Święto Matki Bożej Bolesnej
skłania nas do pochylenia się nad tymi momentami najtrudniejszymi w naszym
życiu.
Śmierć bliskiej osoby, drogiej
sercu, zwłaszcza dziecka, niezależnie od tego czy było w wieku płodowym, czy
kilku miesięcy, czy 5 lat czy też 42, to doświadczenie bólu rodzicielskiego
jednego z najcięższych egzystencjalnie. Ktoś zauważył, że istnieje określenie
na stan utraty współmałżonka – to wdowieństwo. Ale chyba nie istnieje konkretna
nazwa stanu utraty dziecka przez rodzica, rodziców
To święto Matki Boskiej Bolesnej
można potraktować także poniekąd jako hołd oddany wszystkim rodzicom, matkom i
ojcom, którzy doświadczyli bólu utraty potomstwa poprzez nagłą śmierć lub
poprzez drogę towarzyszenia umierającemu, choremu dziecku. Nieważne czy małemu
czy dorosłemu. Po prostu własne dziecko, bo takim pozostanie do końca życia
niezależnie od wieku.
Do naszych furt klasztornych
przychodzą i zwracają się o pomoc różne osoby. Powierzają biedy i troski
własne, jak i swoich najbliższych – często uważając nas, osoby zakonne, za
ostatnie deski ratunku w pośrednictwie u Boga. Szukają wsparcia i zrozumienia,
czasem oczekują tylko wysłuchania, aby komuś po prostu powiedzieć, podzielić
się bólem.
Wydaje się, że jednym z
najbardziej przejmujących i niezwykle trudnych doświadczeń jest, gdy rodzice
lub jeden z rodziców, najczęściej matka, przychodzą czy dzwonią w sprawie
swoich dzieci. Jest rozpacz młodej matki zdesperowanej z powodu swojego małego
dziecka, czy niemowlęcia, które traci niemalże na oczach z powodu choroby,
błagającej o cud życia, czy zdrowia. Ból kobiety po kolejnym poronieniu.
Inny jest ból, niemalże
wewnętrznie rozdzierający, rodziców martwiących się o swoje dorosłe dzieci,
którym coś nie wyszło w życiu, nie ułożyli go sobie najlepiej: na przykład
córka popadła w chorobę, nałogi, nie może ukończyć studiów. Jest ich
bezradność, bo nie umieją, nie wiedzą jak pomoc dziecku, aby było szczęśliwe.

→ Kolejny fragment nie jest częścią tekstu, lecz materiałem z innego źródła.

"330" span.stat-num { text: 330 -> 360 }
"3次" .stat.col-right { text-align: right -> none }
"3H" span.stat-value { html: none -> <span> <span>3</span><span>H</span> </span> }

Jest przeszywające cierpienie
matki, która straciła w niejasnych okolicznościach dorosłą córkę za granicą,
żal i ból ogromny – bo nie była pojednana z Kościołem – że umarła bez
sakramentów. Albo ściskający gardło ból matki proszącej o modlitwę za córkę czy
syna, poruszające cierpienie matki, która straciła w przeciągu kilku dni 40-
letnia córkę w wyniku nagłej piorunującej choroby.
I wiele innych przykładów
doświadczenia ludzkiego cierpienia, jedynie Bogu samemu znanego.

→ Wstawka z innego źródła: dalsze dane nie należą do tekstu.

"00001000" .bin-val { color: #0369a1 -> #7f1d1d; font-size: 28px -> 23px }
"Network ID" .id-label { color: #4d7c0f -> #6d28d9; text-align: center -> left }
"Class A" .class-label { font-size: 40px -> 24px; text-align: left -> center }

„A pod krzyżem Matka stała,
stabat Mater dolorosa…”.
Co z tego, że doskonale wiemy, że
cierpienie i śmierć to nieuniknione elementy naszej egzystencji. Łatwo mówić,
ale gdy to się właśnie nam samym lub naszym bliskim przydarza…

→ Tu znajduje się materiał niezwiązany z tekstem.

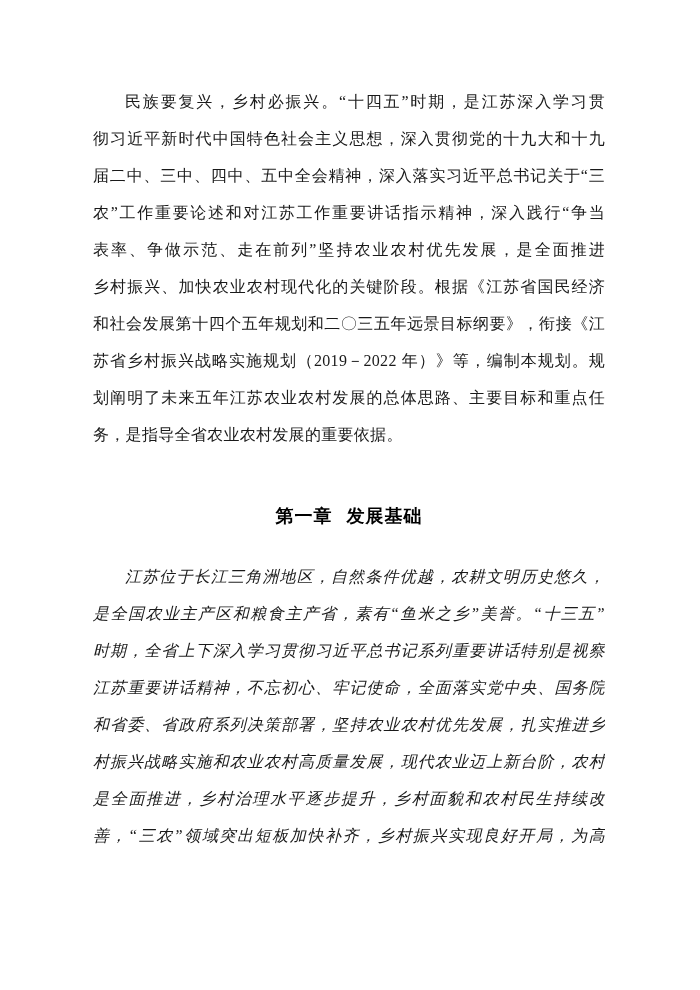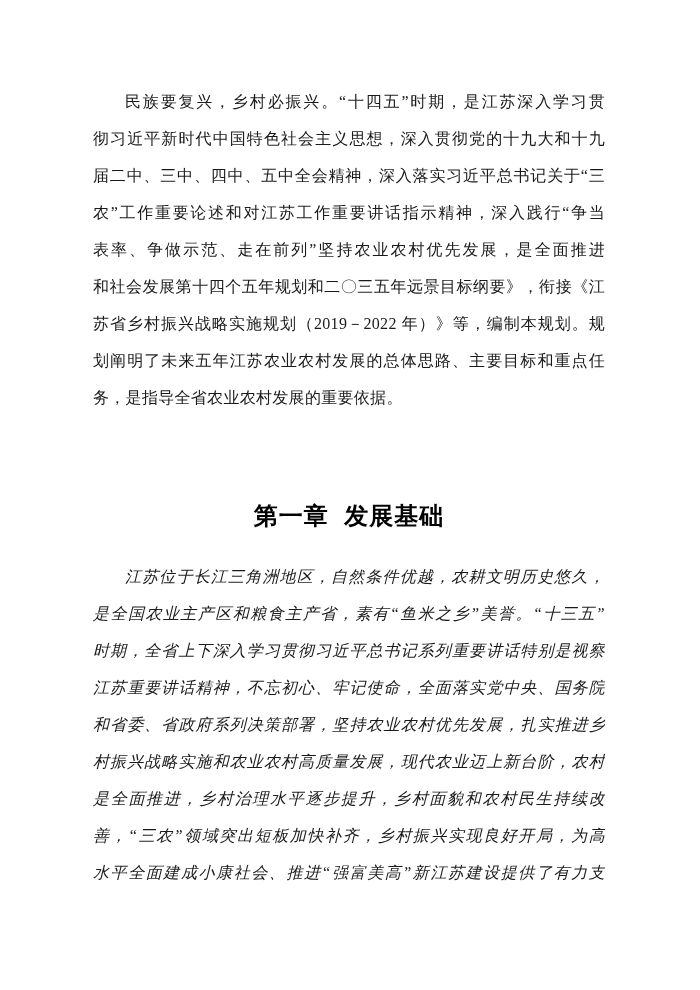"乡村振兴、加快农业农村现代化的关键阶段。根据《江苏省国民经济" div.line { html: none -> <div>乡村振兴、加快农业农村现代化的关键阶段。根据《江苏省国民经济</div> }
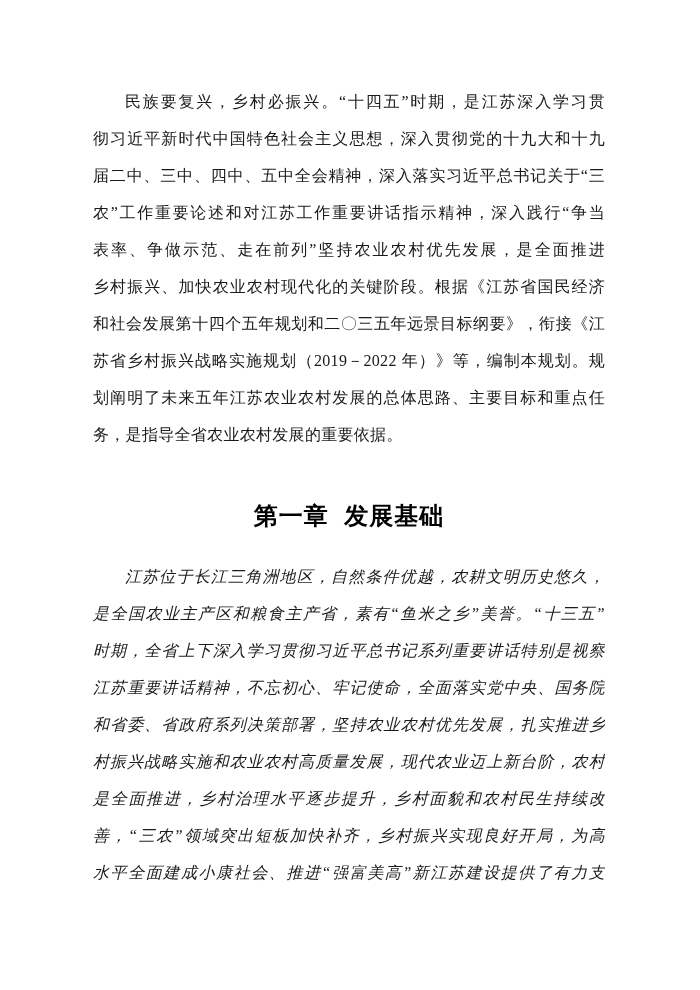"第一章 发展基础" .chapter-heading { font-size: 24px -> 18px }
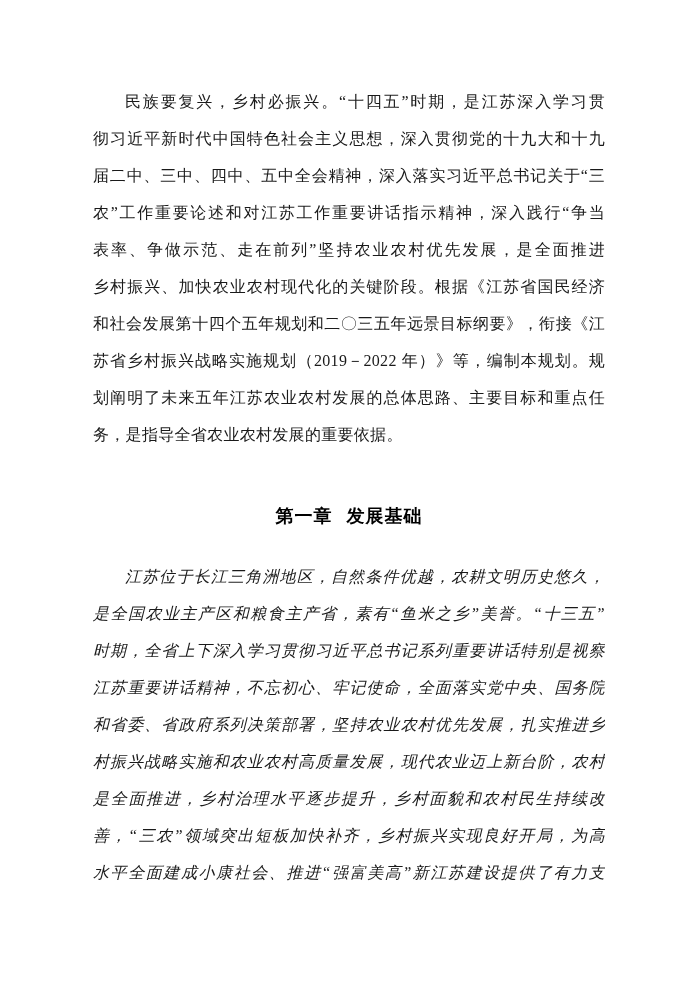"水平全面建成小康社会、推进“强富美高”新江苏建设提供了有力支" div.line { html: <div>水平全面建成小康社会、推进“强富美高”新江苏建设提供了有力支</div> -> none }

Te i inne ludzkie niedole zanosimy
do Boga, jako ostatniej deski ratunku, prosząc Go o ukojenie w cierpieniu dla
osoby proszącej i wsparcie dla potrzebującej modlitwy. Ludzkie słowa w takich
momentach są nieporadne. Pozostaje pełne szacunku wysłuchanie, czasem ze
spuszczonymi z bezradności oczyma i powierzenie tego Bożemu miłosierdziu.
„Stabat Mater dolorosa…”.
Ból Maryi, Matki Jezusa pod
krzyżem, na którym umarł Jej Syn pierworodny i umiłowany. Jej dziecko. W tym to
doświadczeniu trzeba nam zanurzyć wszelkie bóle i strapienia rodziców, bo i
Matka Boża, sama, tak po ludzku, doświadczyła cierpienia i współcierpienia
swego Syna Jezusa Chrystusa. To Ona prowadzi nas w ciszy naszych wszelkich
cierpień ku porankowi życia i zmartwychwstania swojego Syna, którego spotka na
nowo po ciszy Wielkiej Soboty.
Powierzajmy siebie, a zwłaszcza
innych, tych potrzebujących szczególnego wsparcia, sercu Maryi, wpatrujmy się w
Jej oblicze pełne ufności względem Życia, które nosiła pod swoim sercem i ku
któremu prowadzi nas.
„Przeto, Orędowniczko nasza, one
miłosierne oczy na nas zwróć, a Jezusa, błogosławiony owoc żywota Twojego, po
tym wygnaniu nam okaż…”.
Komentarze
Prześlij komentarz
Nieustanne potrzeby??? Nieustająca Pomoc!!!
Witamy u Mamy!!!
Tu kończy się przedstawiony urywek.